От этого «как-нибудь потом расскажу» у меня по всему телу, от кончика обрубка до невидящего глаза, пробежал разряд. Значит, это уже обещание совместного будущего?
— Нет, не думай. Я не обещаю тебе совместного будущего, — сказала она. — Просто мне нужно с кем-нибудь пообщаться. Мне грустно.
— Почему тебе грустно?
— Так. А я смотрю, жизнь тебя потрепала.
— Да. Потрепала. Меня. Жизнь.
Ветер подул сильнее. Полил косой дождь. Сад опустел. Белки разбежались по домам. Женщинайог катила вон из парка, сидя спереди двухместного велосипеда. Змеи уползли вниз. Девочка со скамейки укрылась от дождя под козырьком ларька, и на груди у нее свернулся хорек. А мы сидели под дубом и разделывались с рыбацким карасем. Его мертвый глаз смотрел на мир так же равнодушно, как и при жизни. Да, он нисколечко не сожалел о своей гибели и, уверен, был даже рад принести себя в жертву нашему аппетиту. Рыбак продолжал спать под дождем и не заметил пропажи. Радиоприемник в кармане его жилетки передавал allegro из концерта L’amoroso ми мажор сочинения Антонио Вивальди.

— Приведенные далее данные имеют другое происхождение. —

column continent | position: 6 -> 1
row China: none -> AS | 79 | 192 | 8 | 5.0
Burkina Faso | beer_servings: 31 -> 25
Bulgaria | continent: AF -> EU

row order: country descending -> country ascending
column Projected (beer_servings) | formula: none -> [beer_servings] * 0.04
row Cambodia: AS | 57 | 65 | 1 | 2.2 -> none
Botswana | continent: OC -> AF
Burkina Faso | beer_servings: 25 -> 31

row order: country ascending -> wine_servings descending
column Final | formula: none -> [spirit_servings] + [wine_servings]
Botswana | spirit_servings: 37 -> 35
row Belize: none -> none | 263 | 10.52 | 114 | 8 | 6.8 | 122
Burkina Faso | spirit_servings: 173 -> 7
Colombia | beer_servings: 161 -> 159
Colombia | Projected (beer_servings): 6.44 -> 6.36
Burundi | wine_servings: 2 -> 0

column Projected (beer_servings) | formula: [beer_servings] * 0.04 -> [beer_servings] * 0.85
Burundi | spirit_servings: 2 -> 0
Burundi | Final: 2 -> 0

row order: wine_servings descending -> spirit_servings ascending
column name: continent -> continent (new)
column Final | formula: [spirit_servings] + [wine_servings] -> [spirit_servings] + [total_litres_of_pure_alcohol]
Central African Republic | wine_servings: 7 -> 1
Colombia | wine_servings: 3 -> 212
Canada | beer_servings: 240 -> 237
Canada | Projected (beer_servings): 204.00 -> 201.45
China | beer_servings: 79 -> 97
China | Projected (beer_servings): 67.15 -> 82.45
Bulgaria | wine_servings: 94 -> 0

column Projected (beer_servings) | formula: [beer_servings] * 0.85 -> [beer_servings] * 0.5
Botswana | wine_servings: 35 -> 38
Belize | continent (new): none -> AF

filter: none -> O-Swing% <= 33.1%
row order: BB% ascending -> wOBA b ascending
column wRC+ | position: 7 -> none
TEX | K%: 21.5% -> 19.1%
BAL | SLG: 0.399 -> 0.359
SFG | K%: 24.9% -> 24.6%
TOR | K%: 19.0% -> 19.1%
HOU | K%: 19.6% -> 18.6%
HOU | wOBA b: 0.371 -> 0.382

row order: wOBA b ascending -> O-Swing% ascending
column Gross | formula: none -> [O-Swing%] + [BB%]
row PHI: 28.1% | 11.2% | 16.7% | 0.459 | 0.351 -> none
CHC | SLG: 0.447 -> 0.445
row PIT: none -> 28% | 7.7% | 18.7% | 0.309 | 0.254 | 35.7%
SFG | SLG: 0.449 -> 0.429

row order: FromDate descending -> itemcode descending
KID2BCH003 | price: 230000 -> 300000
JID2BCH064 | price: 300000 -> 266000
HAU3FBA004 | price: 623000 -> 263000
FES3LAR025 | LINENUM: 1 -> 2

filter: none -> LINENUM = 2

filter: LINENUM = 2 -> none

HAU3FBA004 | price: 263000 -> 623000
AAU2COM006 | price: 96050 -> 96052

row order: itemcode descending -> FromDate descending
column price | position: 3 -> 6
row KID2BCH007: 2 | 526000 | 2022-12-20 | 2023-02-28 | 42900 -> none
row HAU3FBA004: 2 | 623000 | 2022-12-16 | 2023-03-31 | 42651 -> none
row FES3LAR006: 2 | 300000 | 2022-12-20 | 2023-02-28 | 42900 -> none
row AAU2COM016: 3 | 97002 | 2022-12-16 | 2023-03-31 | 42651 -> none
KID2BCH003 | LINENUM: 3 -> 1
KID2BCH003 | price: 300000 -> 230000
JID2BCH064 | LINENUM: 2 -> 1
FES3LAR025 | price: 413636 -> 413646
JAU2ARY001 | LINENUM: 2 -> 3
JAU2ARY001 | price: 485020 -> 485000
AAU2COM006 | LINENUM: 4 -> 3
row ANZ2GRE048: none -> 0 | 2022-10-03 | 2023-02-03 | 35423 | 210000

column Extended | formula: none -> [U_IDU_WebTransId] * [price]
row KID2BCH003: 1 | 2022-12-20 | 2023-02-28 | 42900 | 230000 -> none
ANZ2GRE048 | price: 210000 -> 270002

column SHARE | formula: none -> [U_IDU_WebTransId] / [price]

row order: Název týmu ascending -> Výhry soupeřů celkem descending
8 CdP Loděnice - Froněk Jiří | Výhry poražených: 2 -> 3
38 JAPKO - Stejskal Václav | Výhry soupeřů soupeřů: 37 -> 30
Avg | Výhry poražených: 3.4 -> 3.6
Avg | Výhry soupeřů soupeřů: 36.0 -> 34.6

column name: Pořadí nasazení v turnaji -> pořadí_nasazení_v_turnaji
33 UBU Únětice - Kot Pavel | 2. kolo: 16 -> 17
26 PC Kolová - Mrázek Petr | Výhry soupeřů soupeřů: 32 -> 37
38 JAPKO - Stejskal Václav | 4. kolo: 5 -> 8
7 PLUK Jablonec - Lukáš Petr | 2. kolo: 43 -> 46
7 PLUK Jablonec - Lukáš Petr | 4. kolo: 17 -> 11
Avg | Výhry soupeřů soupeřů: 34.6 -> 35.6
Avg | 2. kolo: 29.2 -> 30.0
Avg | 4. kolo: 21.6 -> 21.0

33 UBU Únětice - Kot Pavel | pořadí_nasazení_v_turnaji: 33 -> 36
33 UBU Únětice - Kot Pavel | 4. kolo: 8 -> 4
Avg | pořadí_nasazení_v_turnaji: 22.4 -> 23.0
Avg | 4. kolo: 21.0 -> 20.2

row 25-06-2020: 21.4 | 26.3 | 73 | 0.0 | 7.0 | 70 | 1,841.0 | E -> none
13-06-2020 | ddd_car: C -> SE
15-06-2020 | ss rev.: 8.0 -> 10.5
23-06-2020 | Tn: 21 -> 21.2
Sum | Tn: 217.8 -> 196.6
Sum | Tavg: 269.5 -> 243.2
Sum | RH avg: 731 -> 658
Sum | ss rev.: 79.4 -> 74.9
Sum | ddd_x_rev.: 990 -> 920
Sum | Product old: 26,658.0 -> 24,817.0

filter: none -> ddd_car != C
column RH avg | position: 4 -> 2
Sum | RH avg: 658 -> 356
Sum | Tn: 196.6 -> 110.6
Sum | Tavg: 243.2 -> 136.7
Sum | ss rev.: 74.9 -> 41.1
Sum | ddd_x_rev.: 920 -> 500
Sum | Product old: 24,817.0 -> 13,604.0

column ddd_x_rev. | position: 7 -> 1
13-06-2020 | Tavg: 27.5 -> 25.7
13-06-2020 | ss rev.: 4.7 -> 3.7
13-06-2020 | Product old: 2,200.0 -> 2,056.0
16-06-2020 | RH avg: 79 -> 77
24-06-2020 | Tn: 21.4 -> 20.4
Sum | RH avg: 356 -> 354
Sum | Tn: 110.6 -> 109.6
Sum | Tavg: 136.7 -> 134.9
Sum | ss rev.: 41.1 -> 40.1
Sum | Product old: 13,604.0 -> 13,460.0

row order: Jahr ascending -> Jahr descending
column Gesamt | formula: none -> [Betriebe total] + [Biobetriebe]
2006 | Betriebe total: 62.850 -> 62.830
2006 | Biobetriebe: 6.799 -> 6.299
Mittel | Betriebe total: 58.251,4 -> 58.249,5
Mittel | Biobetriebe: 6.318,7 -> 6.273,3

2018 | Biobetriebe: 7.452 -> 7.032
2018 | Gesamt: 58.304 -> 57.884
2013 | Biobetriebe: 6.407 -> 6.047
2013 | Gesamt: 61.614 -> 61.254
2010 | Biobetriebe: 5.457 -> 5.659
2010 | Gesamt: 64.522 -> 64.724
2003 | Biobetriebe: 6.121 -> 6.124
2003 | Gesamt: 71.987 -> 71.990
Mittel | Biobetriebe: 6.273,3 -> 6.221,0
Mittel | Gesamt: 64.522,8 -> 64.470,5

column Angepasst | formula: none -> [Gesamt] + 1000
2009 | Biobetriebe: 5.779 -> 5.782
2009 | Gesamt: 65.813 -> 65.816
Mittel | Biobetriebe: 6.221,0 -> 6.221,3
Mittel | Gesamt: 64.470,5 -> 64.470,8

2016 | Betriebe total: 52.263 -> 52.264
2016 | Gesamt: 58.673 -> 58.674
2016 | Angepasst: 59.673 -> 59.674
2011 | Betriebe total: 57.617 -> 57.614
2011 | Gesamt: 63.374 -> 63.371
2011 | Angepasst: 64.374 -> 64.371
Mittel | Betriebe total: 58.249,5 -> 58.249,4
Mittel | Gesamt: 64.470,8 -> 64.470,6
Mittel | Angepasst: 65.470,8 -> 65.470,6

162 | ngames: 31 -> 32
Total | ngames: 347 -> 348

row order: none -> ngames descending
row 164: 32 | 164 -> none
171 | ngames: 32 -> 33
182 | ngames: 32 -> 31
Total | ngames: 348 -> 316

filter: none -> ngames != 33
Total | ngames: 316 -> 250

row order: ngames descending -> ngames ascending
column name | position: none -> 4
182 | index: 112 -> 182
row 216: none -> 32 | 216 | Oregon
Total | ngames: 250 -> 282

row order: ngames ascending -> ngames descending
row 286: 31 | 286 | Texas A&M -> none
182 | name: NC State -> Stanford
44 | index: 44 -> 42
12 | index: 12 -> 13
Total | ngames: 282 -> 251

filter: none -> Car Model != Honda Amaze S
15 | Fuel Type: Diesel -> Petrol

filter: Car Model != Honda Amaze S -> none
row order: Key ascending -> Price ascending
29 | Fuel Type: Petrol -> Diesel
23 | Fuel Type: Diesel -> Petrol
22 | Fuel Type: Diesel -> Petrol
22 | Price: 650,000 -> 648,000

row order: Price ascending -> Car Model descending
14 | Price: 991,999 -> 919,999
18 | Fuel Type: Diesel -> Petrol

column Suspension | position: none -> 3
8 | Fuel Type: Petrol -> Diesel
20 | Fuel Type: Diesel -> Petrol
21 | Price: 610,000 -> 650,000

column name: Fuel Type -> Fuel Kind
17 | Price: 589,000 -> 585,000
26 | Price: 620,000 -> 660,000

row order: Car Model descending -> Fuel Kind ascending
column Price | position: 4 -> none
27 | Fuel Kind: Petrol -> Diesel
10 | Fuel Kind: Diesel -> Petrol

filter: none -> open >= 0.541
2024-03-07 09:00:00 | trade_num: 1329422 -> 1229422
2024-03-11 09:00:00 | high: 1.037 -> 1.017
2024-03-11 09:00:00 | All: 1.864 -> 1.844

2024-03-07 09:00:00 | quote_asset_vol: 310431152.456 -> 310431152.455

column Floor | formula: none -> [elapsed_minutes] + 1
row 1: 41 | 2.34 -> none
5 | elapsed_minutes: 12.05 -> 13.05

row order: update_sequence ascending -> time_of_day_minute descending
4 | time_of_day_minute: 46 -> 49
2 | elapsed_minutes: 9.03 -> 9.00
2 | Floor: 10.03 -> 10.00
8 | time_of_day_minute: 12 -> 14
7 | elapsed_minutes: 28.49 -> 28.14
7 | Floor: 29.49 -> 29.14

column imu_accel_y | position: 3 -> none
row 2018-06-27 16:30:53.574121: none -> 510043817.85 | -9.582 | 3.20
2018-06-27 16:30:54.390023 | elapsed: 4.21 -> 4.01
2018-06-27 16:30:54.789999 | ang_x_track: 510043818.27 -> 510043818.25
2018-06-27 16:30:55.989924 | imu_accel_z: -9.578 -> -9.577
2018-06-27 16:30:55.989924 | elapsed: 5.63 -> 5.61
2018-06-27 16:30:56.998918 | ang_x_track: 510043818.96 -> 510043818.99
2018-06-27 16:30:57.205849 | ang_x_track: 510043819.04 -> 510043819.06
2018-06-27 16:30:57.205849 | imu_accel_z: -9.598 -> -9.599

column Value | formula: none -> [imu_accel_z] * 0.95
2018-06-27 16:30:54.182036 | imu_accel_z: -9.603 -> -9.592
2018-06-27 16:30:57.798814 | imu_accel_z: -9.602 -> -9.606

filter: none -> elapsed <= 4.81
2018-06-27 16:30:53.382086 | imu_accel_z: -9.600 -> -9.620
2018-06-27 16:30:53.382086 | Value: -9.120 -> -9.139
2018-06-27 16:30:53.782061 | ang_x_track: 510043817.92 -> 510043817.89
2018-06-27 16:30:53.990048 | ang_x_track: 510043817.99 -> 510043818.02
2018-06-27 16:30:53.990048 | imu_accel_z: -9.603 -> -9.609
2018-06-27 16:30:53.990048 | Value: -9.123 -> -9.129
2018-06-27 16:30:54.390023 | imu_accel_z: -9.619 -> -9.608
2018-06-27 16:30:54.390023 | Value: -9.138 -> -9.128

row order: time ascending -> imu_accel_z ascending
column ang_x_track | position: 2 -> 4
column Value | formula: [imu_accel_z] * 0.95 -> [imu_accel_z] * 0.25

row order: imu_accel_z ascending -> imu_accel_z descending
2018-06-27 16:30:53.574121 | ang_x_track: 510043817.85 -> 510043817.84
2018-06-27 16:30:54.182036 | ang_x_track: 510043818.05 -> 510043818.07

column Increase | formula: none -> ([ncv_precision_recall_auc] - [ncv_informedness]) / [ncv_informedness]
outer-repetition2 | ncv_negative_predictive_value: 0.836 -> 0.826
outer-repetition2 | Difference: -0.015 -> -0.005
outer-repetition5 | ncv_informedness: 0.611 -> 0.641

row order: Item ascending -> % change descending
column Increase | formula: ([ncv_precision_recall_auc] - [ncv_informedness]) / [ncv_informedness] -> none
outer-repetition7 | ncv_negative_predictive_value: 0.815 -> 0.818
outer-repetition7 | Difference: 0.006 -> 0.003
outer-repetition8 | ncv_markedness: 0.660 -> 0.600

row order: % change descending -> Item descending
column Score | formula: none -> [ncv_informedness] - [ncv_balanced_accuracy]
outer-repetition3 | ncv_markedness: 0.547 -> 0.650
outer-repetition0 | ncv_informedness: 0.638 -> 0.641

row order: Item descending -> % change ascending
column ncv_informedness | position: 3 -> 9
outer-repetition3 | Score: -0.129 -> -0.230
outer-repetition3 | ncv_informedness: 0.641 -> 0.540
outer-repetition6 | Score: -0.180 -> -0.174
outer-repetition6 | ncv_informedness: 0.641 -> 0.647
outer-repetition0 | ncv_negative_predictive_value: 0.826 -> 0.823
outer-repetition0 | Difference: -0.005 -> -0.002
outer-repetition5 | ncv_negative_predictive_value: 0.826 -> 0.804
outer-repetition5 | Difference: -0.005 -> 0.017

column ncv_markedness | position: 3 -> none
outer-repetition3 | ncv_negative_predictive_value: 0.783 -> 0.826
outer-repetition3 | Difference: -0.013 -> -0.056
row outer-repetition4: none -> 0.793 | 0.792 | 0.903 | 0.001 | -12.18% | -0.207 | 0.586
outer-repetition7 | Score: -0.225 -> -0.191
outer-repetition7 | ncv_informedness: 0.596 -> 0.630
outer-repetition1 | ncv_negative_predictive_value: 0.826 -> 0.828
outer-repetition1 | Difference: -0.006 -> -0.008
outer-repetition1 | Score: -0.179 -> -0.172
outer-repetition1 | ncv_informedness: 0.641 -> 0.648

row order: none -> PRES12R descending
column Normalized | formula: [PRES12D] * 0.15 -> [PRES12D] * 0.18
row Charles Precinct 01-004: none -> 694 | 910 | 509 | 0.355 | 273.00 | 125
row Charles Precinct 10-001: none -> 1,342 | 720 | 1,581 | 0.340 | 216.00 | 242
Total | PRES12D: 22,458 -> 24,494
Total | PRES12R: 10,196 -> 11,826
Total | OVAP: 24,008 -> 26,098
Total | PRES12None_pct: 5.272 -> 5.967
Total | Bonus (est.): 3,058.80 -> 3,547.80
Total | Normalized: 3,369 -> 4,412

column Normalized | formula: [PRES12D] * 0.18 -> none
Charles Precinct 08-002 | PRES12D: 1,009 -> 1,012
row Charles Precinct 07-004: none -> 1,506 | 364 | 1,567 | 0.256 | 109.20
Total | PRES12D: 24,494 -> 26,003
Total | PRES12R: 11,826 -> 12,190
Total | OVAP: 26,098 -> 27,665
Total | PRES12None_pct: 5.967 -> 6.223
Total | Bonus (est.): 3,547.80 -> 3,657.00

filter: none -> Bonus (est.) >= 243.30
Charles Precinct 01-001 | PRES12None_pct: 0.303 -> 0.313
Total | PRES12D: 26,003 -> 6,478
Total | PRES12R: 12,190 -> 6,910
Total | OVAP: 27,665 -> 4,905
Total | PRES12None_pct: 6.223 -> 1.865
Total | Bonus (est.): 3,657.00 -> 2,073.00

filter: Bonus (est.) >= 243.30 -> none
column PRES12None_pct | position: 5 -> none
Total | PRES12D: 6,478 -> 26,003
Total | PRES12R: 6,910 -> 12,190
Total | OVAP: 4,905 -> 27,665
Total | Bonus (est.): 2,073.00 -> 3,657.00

В этот день я обрел свое «ради чего».
Как описать, что было потом? Это покажется странным, но ее имя я узнал только через несколько дней. Я ей тоже представился не сразу. Сейчас я даже не понимаю, как мы обращались друг к другу. Мы о многом говорили, рассказывали. Но у нас было такое чувство, будто мы не узнавали друг о друге что-то новое, а вспоминали. Да, именно так. Нам казалось, мы просто что-то забыли, а сейчас вспомнили. И мы смеялись своей забывчивости. Мы вообще в те дни, года и века много смеялись. Без причины. Достаточно было задеть друг друга усами, обратить внимание на человека с нелепой походкой или собаку с серьезной физиономией. Или просто так встретиться взглядами и начать смеяться. Без повода.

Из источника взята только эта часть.